Wednesday, February 4: Homer’s Odyssey
Reading: Skim HP 460-82, read HP 483-539
Questions: How is Odysseus’ story similar to and different from Achilles’? Who is civilized in the Odyssey? How are characters defined as civilized or not? Why?

Friday, February 6: Orality - Literacy
Reading: Schmitz 1-13, 98-111
Questions: 1) What did you find difficult to understand in this chapter? What did you find particularly interesting? How could these ideas be applied to our study of myth? 2) What are some of the key characteristics of an oral society, and can you find evidence of these in the Homeric epics or in the conditions under which they were performed?

Week 3

Monday, February 9: Lecture: Early Comparative and Universalist Approaches, Theories of the Origins of Myths
Quiz on People, Places and Events in Greek History

Wednesday, February 11: Hesiod’s Theogony: The Origin of the Gods
Reading: Skim HP 61-87, read HP 88-105
Questions: Be prepared to generate a brief outline of the narrative within the poem. Why does Hesiod make Zeus a third generation god? How do we know Zeus will not be overthrown like his forefathers? What is Hesiod’s major purpose in composing the Theogony?

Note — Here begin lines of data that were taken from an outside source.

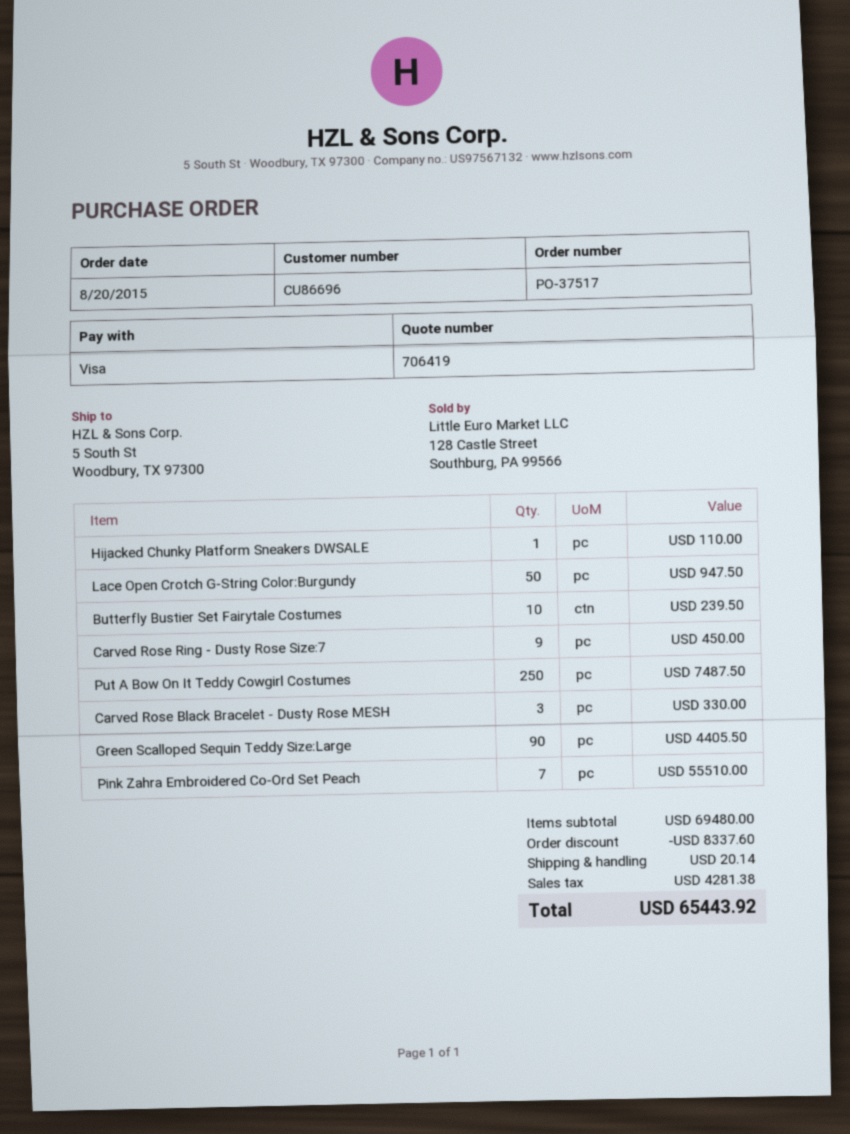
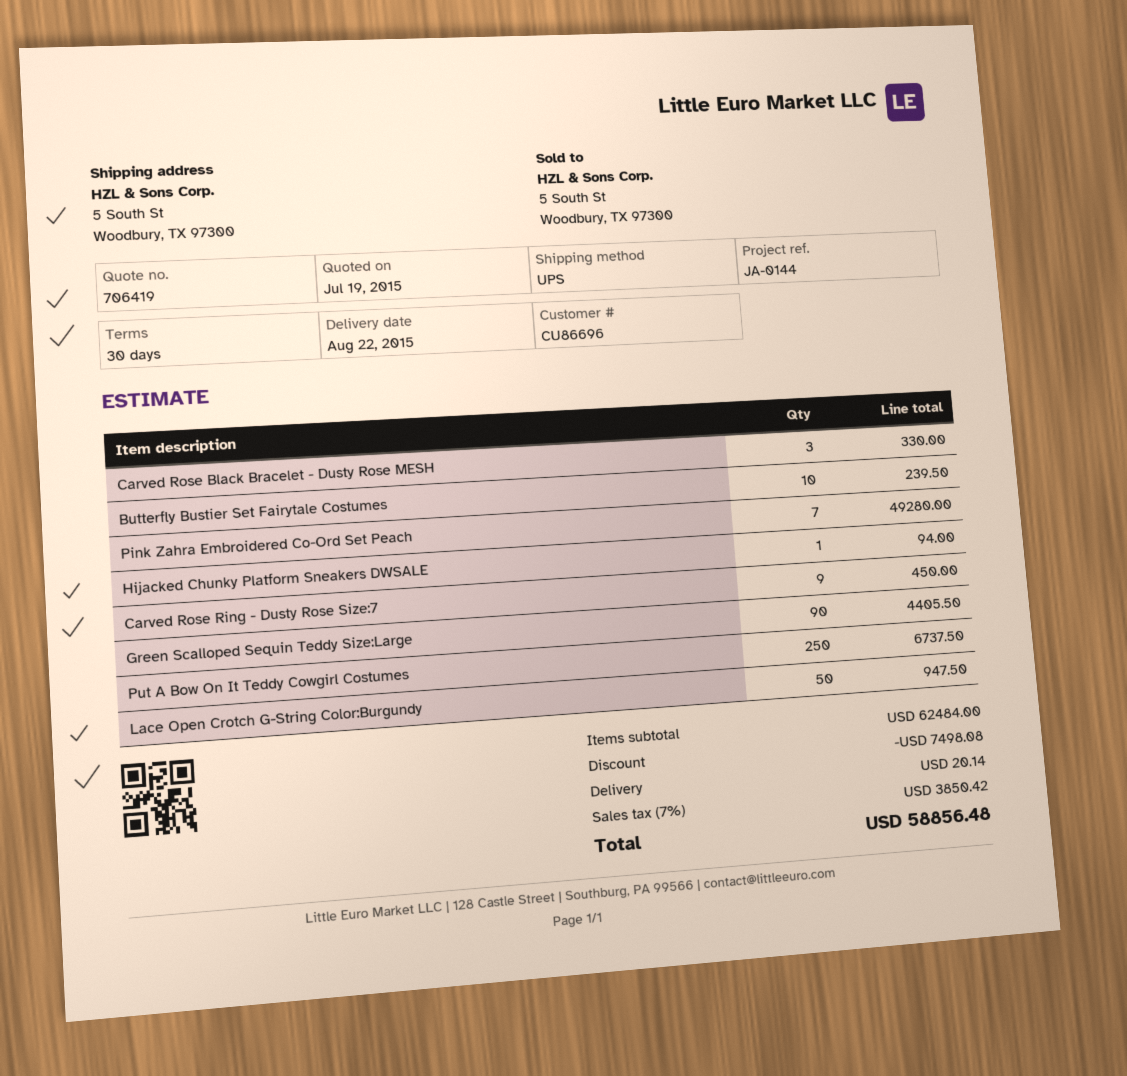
Hijacked Chunky Platform Sneakers DWSALE: 1 for 110.00 -> 1 for 94.00
Put A Bow On It Teddy Cowgirl Costumes: 250 for 7487.50 -> 250 for 6737.50
Pink Zahra Embroidered Co-Ord Set Peach: 7 for 55510.00 -> 7 for 49280.00
subtotal: 69480.00 -> 62484.00
discount: 8337.60 -> 7498.08
tax: 4281.38 -> 3850.42
total: 65443.92 -> 58856.48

Friday, February 13: Hesiod on Man, Woman and Fire
Reading: HP 129-134, 106-119
Questions: What role do the Prometheus and Pandora stories play within the larger narrative of the Theogony? (The versions of their stories within Hesiod’s other poem, Works and Days, may help work this out.) What is the narrative role of the poetic speaker, Hesiod?

Week 4

Monday, February 16: Theory of the Great Goddess, Social Anthropology: Functionalism
Reading: HP 145-54, Eric Csapo, “Social Anthropology,” in Theories of Mythology, 2005, 132-45 (e-reserve)
Questions: 1) What do you make of the theory of the great goddess? What previous course material does it bring to mind? 2) How is the approach of Durkheim and Malinowski fundamentally different from their comparativist predecessors? How would Malinowski approach the Theogony? What is the function of comparativist theories of the origins of Greek myths? Of the Odyssey?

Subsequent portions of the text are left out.